Apesar de levantar ser diferente de acordar, neste contexto pode ser entendido da mesma forma.


FloMar said:


> He has the breakfast that his friend makes from him at 10


Quanto a esta frase, acho estranho o uso de _from him_, não será _for him_?


----------



## FloMar

Thanks.  The sentence in English does have a typo in it: it should have been that his friend makes for him, but the point that I wanted to emphasise was has *the* breakfast rather than *has breakfast*.


----------



## pfaa09

Maybe this is because "the breakfast" has a story behind it, this is the breakfast his friend did prepare/had prepared for him, and that's why you have to put an article before.
Ele toma café da manhã às 9. vs. Ele toma *o* café da manhã *que o seu amigo* lhe prepara.


----------



## FloMar

I do understand, but in the grammar book that I refer to, the sentence with o is an isolated sentence with a picture, but if you're saying the *o *is used in the same way that *the* is used in English, then I'm understand.

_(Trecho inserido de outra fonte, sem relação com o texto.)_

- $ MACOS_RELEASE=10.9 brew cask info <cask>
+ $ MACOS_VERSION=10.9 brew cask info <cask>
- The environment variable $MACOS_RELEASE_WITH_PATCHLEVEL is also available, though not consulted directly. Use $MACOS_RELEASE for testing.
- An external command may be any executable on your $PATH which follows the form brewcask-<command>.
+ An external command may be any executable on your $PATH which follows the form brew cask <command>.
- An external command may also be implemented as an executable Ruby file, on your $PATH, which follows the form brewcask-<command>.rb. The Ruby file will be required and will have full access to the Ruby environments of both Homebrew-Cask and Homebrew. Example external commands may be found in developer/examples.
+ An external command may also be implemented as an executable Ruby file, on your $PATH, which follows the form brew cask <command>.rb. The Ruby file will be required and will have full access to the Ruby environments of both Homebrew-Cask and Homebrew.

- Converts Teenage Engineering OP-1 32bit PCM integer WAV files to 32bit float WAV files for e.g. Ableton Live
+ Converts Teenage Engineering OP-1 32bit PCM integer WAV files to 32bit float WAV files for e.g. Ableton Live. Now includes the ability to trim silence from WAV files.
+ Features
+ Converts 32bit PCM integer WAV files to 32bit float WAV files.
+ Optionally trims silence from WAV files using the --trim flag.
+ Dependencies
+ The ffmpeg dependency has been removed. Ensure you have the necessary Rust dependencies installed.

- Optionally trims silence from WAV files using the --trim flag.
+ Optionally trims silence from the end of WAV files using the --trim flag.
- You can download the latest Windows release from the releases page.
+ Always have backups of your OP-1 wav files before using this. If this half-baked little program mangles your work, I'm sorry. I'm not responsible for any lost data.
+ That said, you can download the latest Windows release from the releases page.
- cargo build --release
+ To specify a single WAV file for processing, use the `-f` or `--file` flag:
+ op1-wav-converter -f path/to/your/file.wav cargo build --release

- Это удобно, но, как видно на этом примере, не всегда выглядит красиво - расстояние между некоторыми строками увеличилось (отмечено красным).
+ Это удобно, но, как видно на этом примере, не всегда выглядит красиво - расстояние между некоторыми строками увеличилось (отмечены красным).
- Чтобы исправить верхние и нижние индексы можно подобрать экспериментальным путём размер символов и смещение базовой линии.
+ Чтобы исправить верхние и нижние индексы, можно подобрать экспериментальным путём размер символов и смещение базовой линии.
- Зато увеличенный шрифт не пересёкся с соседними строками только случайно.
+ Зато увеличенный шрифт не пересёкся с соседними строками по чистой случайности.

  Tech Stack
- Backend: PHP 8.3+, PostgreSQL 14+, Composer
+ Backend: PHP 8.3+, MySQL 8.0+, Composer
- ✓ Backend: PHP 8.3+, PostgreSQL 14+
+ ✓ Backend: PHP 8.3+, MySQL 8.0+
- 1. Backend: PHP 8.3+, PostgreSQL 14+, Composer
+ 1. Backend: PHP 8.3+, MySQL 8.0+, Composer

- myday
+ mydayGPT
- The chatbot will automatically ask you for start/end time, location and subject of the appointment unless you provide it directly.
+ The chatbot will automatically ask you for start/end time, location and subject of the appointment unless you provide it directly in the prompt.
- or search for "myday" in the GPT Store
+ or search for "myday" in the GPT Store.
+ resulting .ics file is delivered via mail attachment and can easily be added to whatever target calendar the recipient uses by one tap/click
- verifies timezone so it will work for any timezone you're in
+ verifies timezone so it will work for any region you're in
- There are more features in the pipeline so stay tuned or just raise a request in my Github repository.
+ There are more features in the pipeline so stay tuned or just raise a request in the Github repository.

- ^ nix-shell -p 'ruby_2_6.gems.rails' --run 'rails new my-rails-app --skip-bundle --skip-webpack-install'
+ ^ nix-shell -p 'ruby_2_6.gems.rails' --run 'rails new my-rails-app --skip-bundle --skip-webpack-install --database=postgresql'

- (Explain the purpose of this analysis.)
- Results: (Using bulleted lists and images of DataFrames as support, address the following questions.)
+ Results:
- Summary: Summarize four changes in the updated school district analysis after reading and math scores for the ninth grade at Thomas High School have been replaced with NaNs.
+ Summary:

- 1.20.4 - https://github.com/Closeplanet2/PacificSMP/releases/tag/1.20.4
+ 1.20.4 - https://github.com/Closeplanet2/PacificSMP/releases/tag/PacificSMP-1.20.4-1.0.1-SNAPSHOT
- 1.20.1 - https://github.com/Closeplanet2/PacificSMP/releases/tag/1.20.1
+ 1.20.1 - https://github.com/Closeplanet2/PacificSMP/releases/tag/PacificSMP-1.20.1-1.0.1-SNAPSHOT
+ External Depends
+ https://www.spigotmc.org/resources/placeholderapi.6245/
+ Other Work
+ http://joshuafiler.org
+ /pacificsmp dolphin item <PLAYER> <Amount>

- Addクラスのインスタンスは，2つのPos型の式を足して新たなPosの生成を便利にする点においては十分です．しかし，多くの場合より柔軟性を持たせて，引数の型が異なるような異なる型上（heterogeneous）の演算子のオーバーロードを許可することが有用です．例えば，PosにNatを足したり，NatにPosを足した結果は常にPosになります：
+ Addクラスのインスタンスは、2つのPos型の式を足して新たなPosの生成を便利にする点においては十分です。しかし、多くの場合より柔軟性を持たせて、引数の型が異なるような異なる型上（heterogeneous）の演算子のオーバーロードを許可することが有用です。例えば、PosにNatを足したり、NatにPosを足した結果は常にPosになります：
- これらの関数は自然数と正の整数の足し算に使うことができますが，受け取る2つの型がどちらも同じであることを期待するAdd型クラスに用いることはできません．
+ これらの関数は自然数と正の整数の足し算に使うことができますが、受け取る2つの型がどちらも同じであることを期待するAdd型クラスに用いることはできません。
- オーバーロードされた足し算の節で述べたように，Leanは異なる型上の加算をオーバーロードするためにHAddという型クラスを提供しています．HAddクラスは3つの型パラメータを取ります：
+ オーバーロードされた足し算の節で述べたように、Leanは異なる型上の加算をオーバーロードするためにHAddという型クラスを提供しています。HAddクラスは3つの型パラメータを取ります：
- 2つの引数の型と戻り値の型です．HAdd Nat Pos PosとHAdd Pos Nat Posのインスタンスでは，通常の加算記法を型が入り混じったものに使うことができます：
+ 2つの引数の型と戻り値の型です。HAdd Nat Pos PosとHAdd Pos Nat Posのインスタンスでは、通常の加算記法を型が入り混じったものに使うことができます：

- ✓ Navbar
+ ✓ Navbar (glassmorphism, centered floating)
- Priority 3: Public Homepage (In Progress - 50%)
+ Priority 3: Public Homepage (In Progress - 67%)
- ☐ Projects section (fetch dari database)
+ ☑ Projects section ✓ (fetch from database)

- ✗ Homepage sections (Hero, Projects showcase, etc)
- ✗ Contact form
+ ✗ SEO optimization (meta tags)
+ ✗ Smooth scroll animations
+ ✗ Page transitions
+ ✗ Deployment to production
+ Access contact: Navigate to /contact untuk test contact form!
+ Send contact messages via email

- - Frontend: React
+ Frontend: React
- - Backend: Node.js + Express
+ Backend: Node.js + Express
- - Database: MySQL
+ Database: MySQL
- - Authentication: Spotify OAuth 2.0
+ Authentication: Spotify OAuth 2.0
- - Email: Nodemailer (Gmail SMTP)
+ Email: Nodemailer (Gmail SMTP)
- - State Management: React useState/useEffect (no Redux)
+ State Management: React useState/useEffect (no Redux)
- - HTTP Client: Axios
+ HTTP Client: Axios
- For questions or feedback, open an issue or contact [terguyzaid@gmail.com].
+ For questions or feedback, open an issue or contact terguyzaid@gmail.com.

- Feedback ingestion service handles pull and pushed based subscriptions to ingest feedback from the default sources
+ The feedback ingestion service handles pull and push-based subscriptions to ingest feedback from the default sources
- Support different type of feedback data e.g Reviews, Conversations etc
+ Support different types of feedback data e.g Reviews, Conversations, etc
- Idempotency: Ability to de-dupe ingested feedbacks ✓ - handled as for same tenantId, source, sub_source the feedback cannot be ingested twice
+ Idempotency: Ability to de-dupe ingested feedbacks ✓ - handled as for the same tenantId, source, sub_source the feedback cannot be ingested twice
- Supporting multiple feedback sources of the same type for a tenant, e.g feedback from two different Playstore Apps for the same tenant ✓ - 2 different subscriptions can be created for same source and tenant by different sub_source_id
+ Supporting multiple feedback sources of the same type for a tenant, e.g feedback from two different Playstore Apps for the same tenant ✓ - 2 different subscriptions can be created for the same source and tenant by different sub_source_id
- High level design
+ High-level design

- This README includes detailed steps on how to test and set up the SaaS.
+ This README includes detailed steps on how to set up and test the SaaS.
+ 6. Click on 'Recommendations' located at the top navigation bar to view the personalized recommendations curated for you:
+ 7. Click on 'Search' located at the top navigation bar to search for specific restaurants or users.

Is that what you're saying or are both example sentences interchangeable?


----------



## pfaa09

FloMar said:


> if you're saying the *o *is used in the same way that *the* is used in English, then I'm understand.


In this context, yes. 


FloMar said:


> Is that what you're saying or are both example sentences interchangeable?


You are asking if we can put *o* in the first sentence, and omit it in the second?


----------



## FloMar

Can I say eu tomo o café da manhã às 8 without qualifying sentence further?


----------



## pfaa09

FloMar said:


> Can I say eu tomo o café da manhã às 8 without qualifying sentence further?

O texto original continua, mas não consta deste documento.